But you, you have esprit; you have courage. Join me of your free will and you will stand at my right hand.” His eyes bored into Nick’s. “What do you say to that, eh?”

  Nick wondered just how dumb Fidelou thought he was. “That you’re a liar.”

  “You do not trust me?” The torchlight reflected redly off his long, wet teeth. “I will give you proof of my goodwill. You hate this cousin of yours — I can smell the hatred upon you. Bon. I will kill him. Better, I will let you kill him with your own teeth. In return, you will be my lieutenant and run by my side. It is a good bargain, no?”

  It was beginning to dawn on Nick that Fidelou, though powerful, wasn’t very smart. “You’re a psycho,” he said flatly.

  “You refuse, then? Dommage. Yet see how kind a master I can be. I give you time to reflect! Think well, Smallbone’s apprentice. For if you do not take the skin I offer you, you will certainly lose your own. Hiram, take him to the dungeon.”

  It said a lot about Fidelou that the entrance to his dungeon was right behind his throne. Hiram manhandled Nick through a narrow arch and down a long twisting stair that gleamed like snail slime in the flickering torchlight. Nick fought to keep his footing and tried not to think about what might happen next.

  At least Smallbone would be there.

  The stairs ended. Hiram shoved Nick down a short dark hall and into a long low room smelling of damp and tar and smoke. In the sullen light of a few torches, Nick saw a rack, an iron maiden, a brazier ringed with pokers, and a heavy table holding a selection of tools and devices of unknown but certainly painful uses. Against one wall hung four narrow iron cages, three of them empty except for a scattering of bones that might or might not have once belonged to animals. The nearest one was occupied by a pale, chunky man in a plaid shirt and dorky red suspenders — some stupid upcountry hick who must have gotten in Fidelou’s way somehow.

  There were no other prisoners.

  The bottom fell out of Nick’s world.

  Hiram shoved him into the middle cage and turned the key in the lock with a hollow clunk. “Better think fast. The Boss ain’t what you might call patient,” he said, then put the key in his pocket and left.

  Nick collapsed onto the bottom of the cage. Iron bars — or possibly bones — dug into his legs and butt, but he hardly noticed. He was too busy trying not to think about what might have happened to Smallbone. He rested his head against the bars and fought the urge to cry.

  “If this ain’t a jeezly mess, I don’t know what is,” said a voice. “What’re you doing here, Foxkin?”

  The words were Smallbone’s, but the voice was not. Nick jerked upright. “What did you call me?”

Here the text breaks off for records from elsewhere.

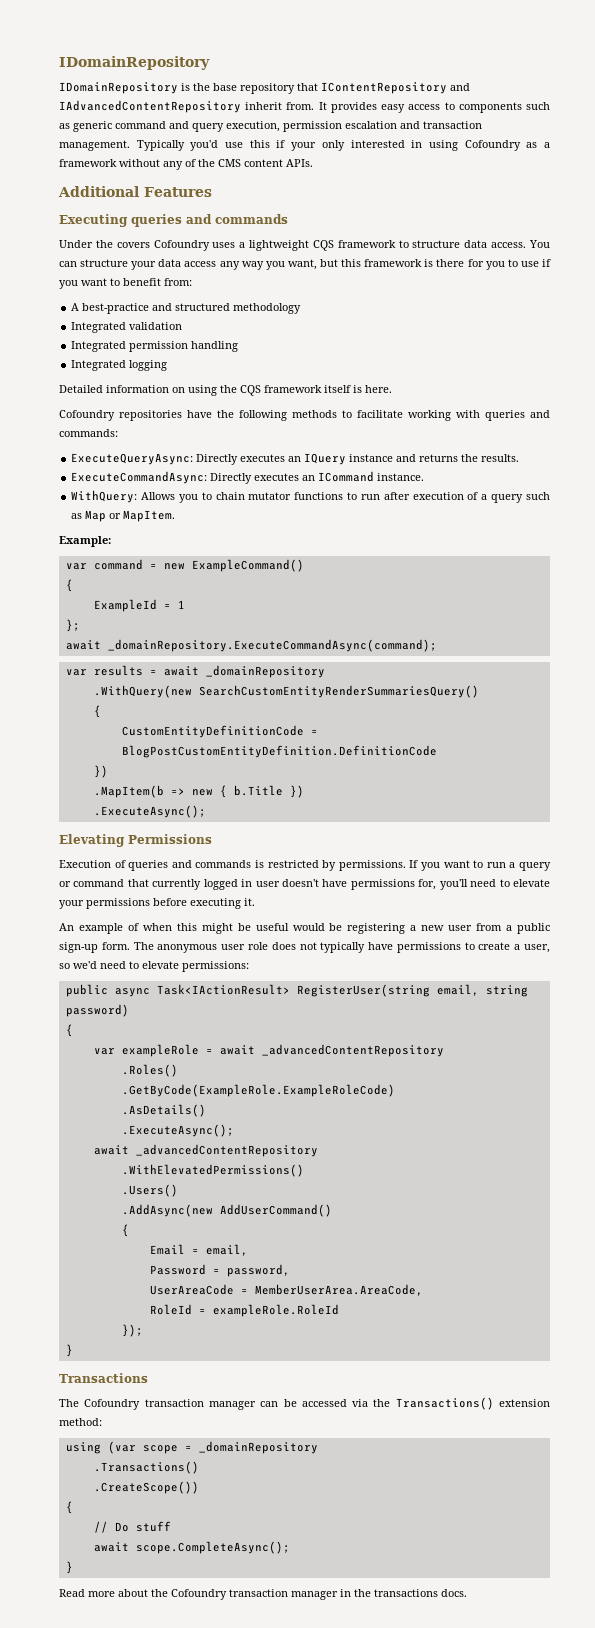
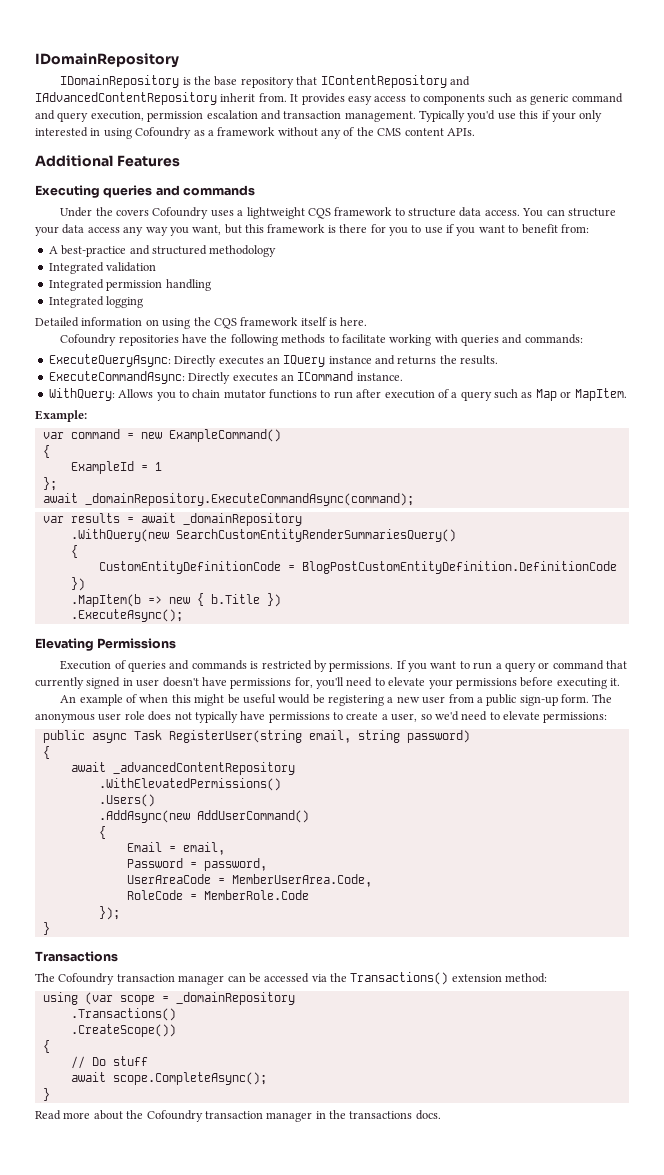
- If you want to run a query or command that currently logged in user doesn't have permissions for, you'll need to elevate your permissions before executing it.
+ If you want to run a query or command that currently signed in user doesn't have permissions for, you'll need to elevate your permissions before executing it.
- public async Task<IActionResult> RegisterUser(string email, string password)
+ public async Task RegisterUser(string email, string password)
- var exampleRole = await _advancedContentRepository
- .Roles()
- .GetByCode(ExampleRole.ExampleRoleCode)
- .AsDetails()
- .ExecuteAsync();
- UserAreaCode = MemberUserArea.AreaCode,
- RoleId = exampleRole.RoleId
+ UserAreaCode = MemberUserArea.Code,
+ RoleCode = MemberRole.Code

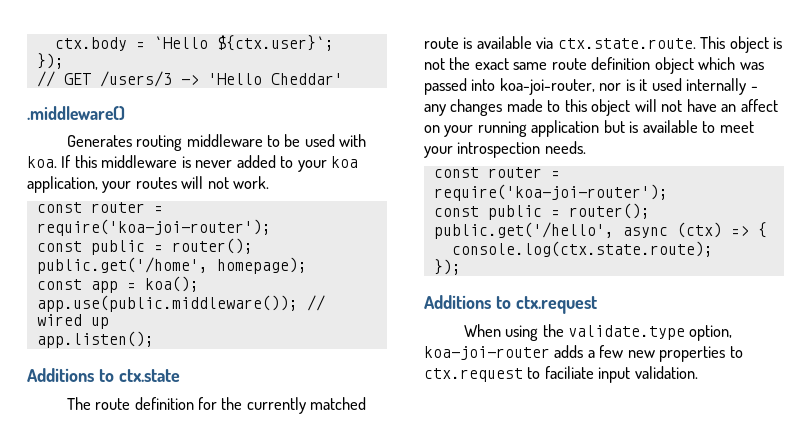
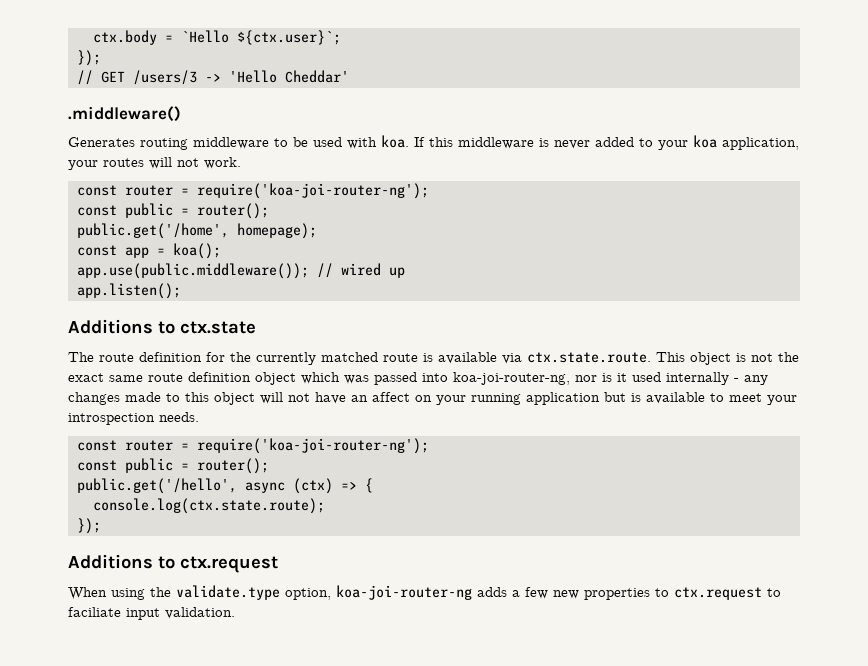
  If this middleware is never added to your koa application, your routes will not work.
- const router = require('koa-joi-router');
+ const router = require('koa-joi-router-ng');
- The route definition for the currently matched route is available via ctx.state.route. This object is not the exact same route definition object which was passed into koa-joi-router, nor is it used internally - any changes made to this object will not have an affect on your running application but is available to meet your introspection needs.
- const router = require('koa-joi-router');
+ The route definition for the currently matched route is available via ctx.state.route. This object is not the exact same route definition object which was passed into koa-joi-router-ng, nor is it used internally - any changes made to this object will not have an affect on your running application but is available to meet your introspection needs.
+ const router = require('koa-joi-router-ng');
- When using the validate.type option, koa-joi-router adds a few new properties to ctx.request to faciliate input validation.
+ When using the validate.type option, koa-joi-router-ng adds a few new properties to ctx.request to faciliate input validation.

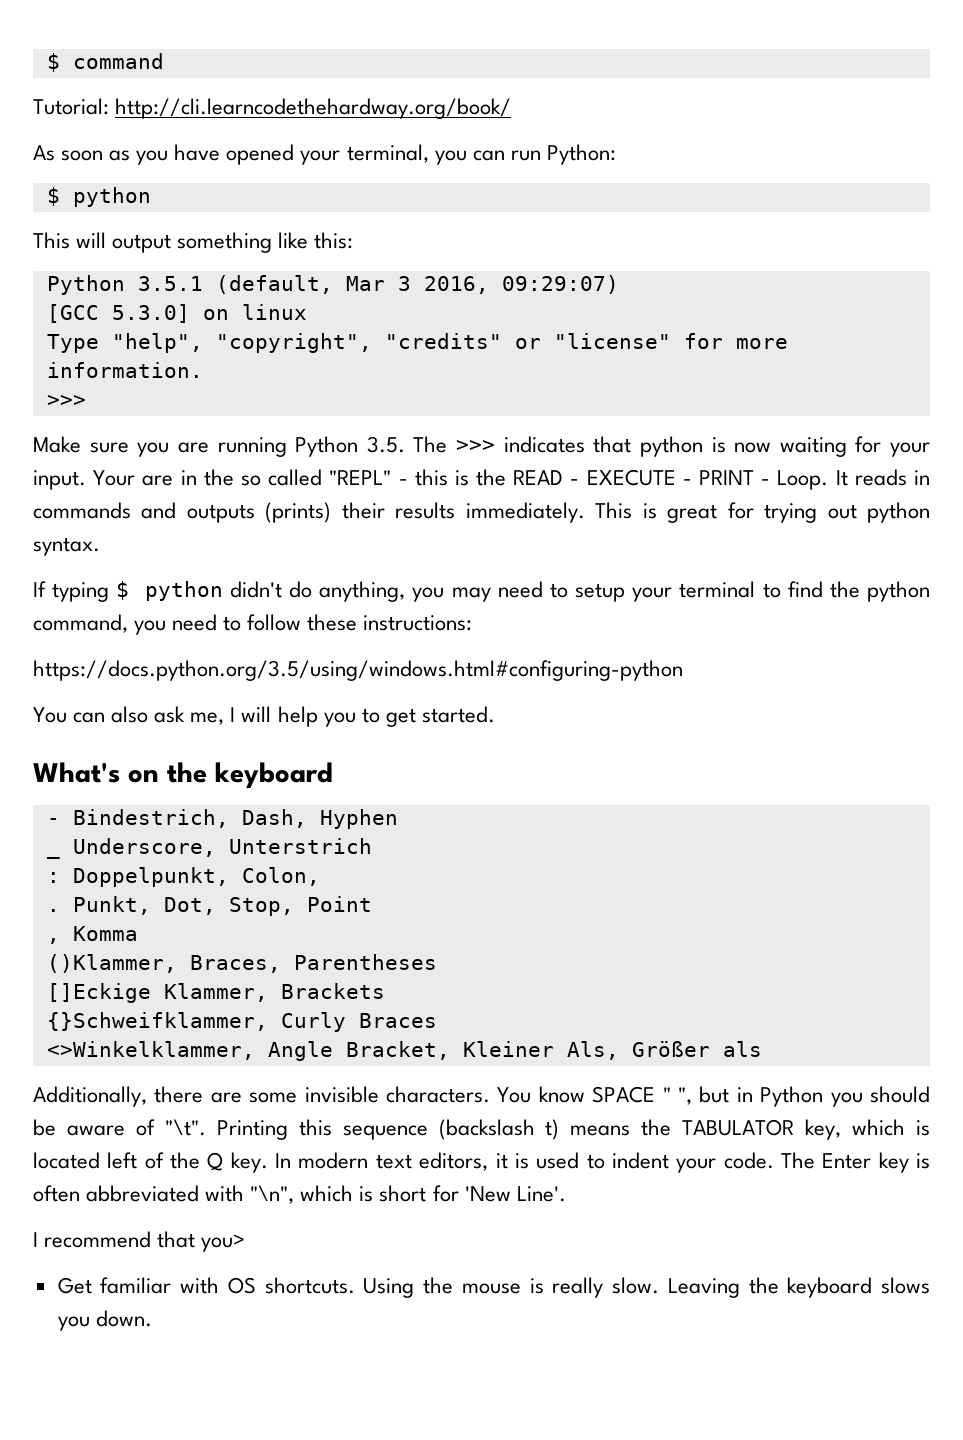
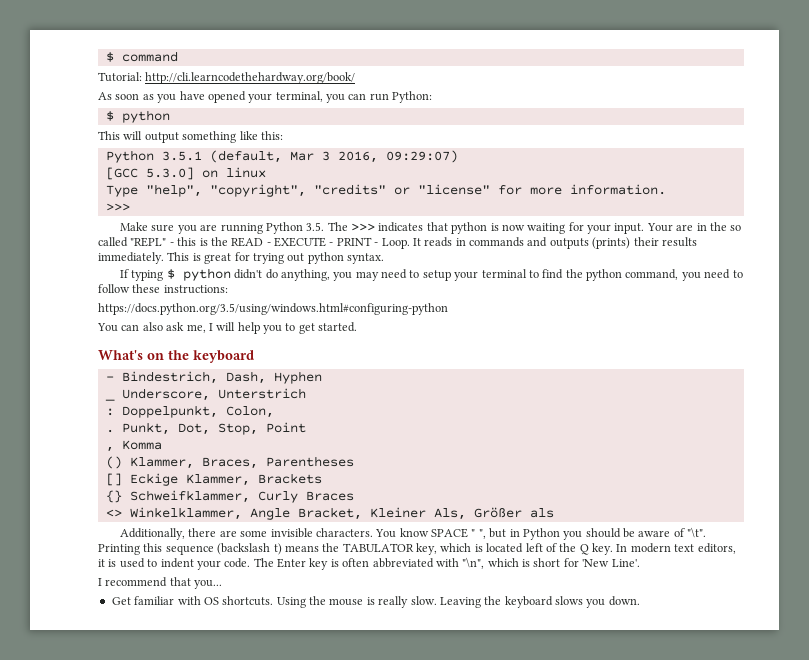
- ()Klammer, Braces, Parentheses
+ () Klammer, Braces, Parentheses
- []Eckige Klammer, Brackets
+ [] Eckige Klammer, Brackets
- {}Schweifklammer, Curly Braces
+ {} Schweifklammer, Curly Braces
- <>Winkelklammer, Angle Bracket, Kleiner Als, Größer als
+ <> Winkelklammer, Angle Bracket, Kleiner Als, Größer als
- I recommend that you>
+ I recommend that you...

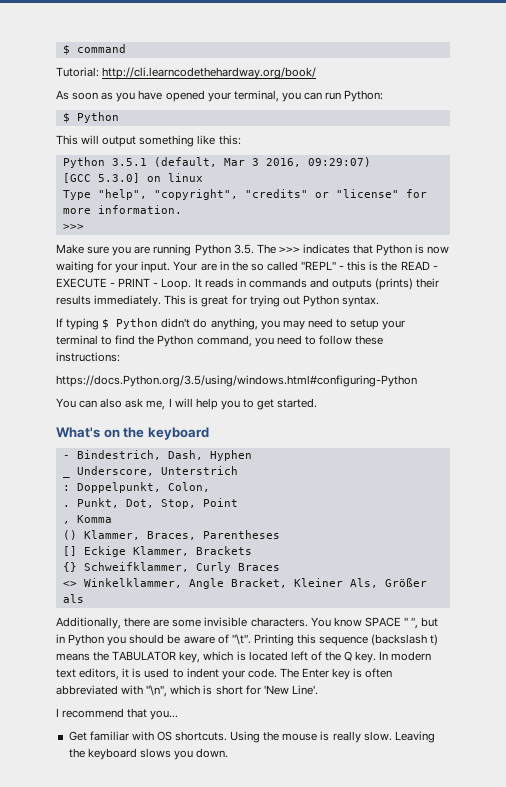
  As soon as you have opened your terminal, you can run Python:
- $ python
+ $ Python
- Make sure you are running Python 3.5. The >>> indicates that python is now waiting for your input.
+ Make sure you are running Python 3.5. The >>> indicates that Python is now waiting for your input.
- This is great for trying out python syntax.
+ This is great for trying out Python syntax.
- If typing $ python didn't do anything, you may need to setup your terminal to find the python command, you need to follow these instructions:
+ If typing $ Python didn't do anything, you may need to setup your terminal to find the Python command, you need to follow these instructions:
- https://docs.python.org/3.5/using/windows.html#configuring-python
+ https://docs.Python.org/3.5/using/windows.html#configuring-Python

  “Your proper name.” The prisoner snorted. “Jerry, indeed. I’ve seen Jerry. You ain’t a thing like him.”

  Nick squinted through the forest of bars between them. This guy wasn’t any older than Dinah’s dad, and though he wasn’t exactly fat, he was a lot more solid than the skinny old man Nick knew. It wasn’t a glamour, either. Nick had seeing through glamours down cold.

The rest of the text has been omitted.